Store your ID's in a dictionary or a set. Then test for for existence
of a new ID in that set. That test will be *much* more efficient that
searching a list. (It uses a hashing scheme.)

IDs = set()
for row in ...
ID = extractIdFromRow(row)
if ID not in IDs:
set.add(ID)
... whatever ...

In fact if *all* you are doing is trying to identify all product IDs
that occur in the file (no matter how many times they occur)

IDs = set()
for row in ...
ID = extractIdFromRow(row)
set,add(ID)

and your set is will contain *one* copy of each ID added, no matter how
many were added.

Better yet, if you can write you ID extraction as a generator or list
comprehension...

IDs = set(extractIdFromRow(row) for row in rowsOfTable)

or some such would be most efficient.

Gary Herron

Heres the code:
import string

def checkForProduct(product_id, product_list):
for product in product_list:
if product == product_id:
return 1
return 0

input_file="c:\\input.txt"
output_file="c:\\output.txt"
product_info = []
input_count = 0

input = open(input_file,"r")
output = open(output_file, "w")

for line in input:
break_down = line.split(",")
product_number = break_down[2]
input_count+=1
if input_count == 1:
product_info.append(product_number)
output.write(line)
output_count = 1
if not checkForProduct(product_number,product_info):
product_info.append(product_number)
output.write(line)
output_count+=1

output.close()
input.close()
print input_count
print output_count

Avinash Vora · Aug 5, 2008

I have a csv file containing product information that is 700+ MB in
size.

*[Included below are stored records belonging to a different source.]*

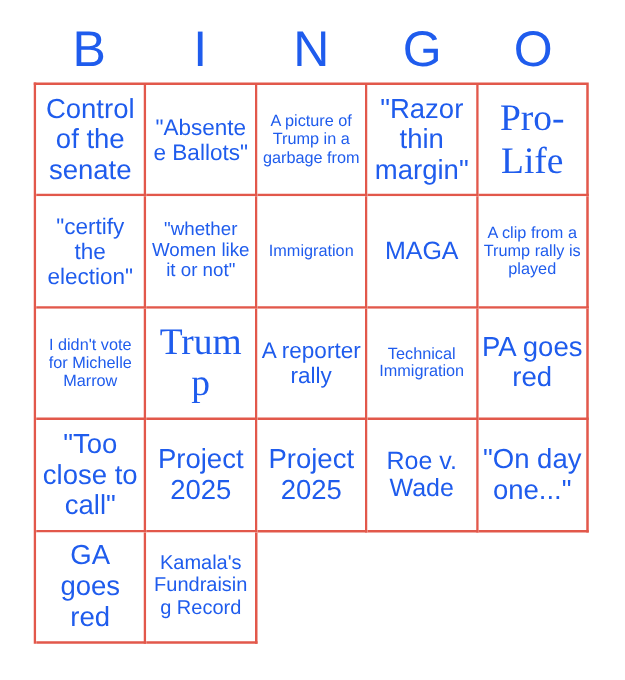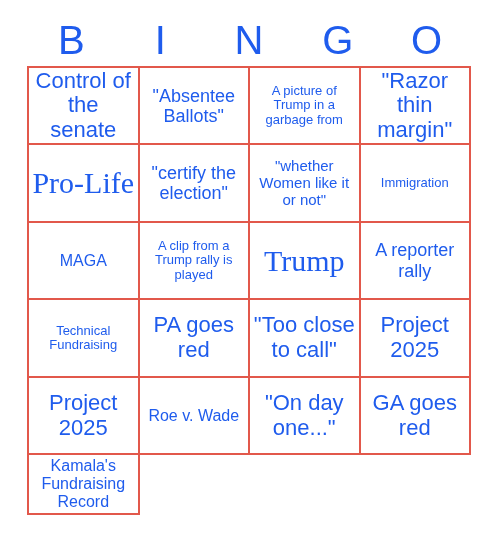--- a/index.html
+++ b/index.html
@@ -56,7 +56,7 @@
     height: 449px;
     box-sizing: border-box;
     display: grid;
-    grid-template-columns: repeat(4, 1fr);
+    grid-template-columns: repeat(5, 1fr);
     grid-template-rows: repeat(5, 1fr);
     border-top: 2px solid #e2584b;
     border-left: 2px solid #e2584b;

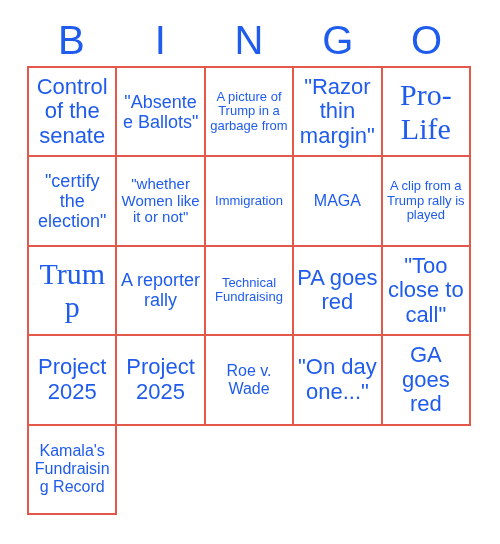--- a/index.html
+++ b/index.html
@@ -85,7 +85,7 @@
 
   
   .fs-xxl .cell-text { font-size: 30px; font-family: Liberation Serif, serif; }
-  .fs-xl  .cell-text { font-size: 16px; }
+  .fs-xl  .cell-text { font-size: 20px; }
   .fs-lg  .cell-text { font-size: 22px; }
   .fs-md  .cell-text { font-size: 18px; }
   .fs-sm  .cell-text { font-size: 15px; }

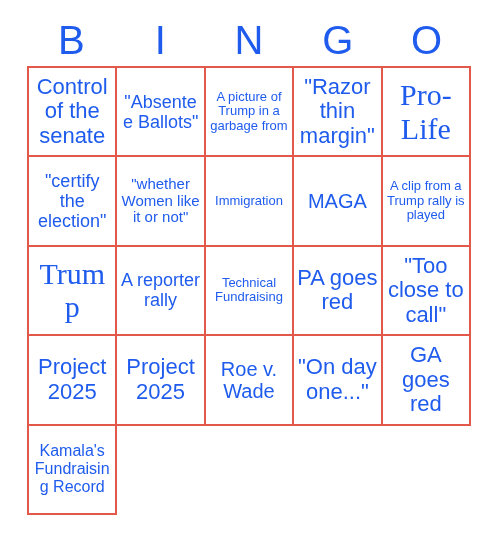--- a/index.html
+++ b/index.html
@@ -136,6 +136,9 @@
       <div class="bingo-cell fs-xs">
         <span class="cell-text">A clip from a Trump rally is played</span>
       </div>
+      <div class="bingo-cell fs-xs">
+        <span class="cell-text">I didn't vote for Michelle Marrow</span>
+      </div>
       <div class="bingo-cell fs-xxl">
         <span class="cell-text">Trump</span>
       </div>

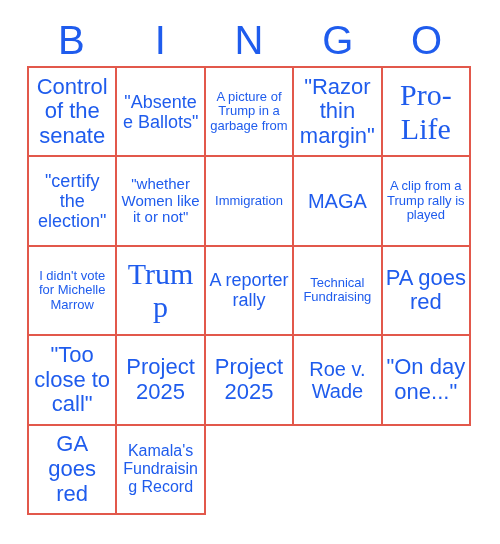--- a/index.html
+++ b/index.html
@@ -146,7 +146,7 @@
         <span class="cell-text">A reporter rally</span>
       </div>
       <div class="bingo-cell fs-xs">
-        <span class="cell-text">Technical Fundraising</span>
+        <span class="cell-text">Technical Immigration</span>
       </div>
       <div class="bingo-cell fs-lg">
         <span class="cell-text">PA goes red</span>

I'm trying to go through and pull out unique product ID's only
as there are a lot of multiples. My problem is that I am appending the
ProductID to an array and then searching through that array each time
to see if I've seen the product ID before. So each search takes longer
and longer. I let the script run for 2 hours before killing it and had
only run through less than 1/10 if the file.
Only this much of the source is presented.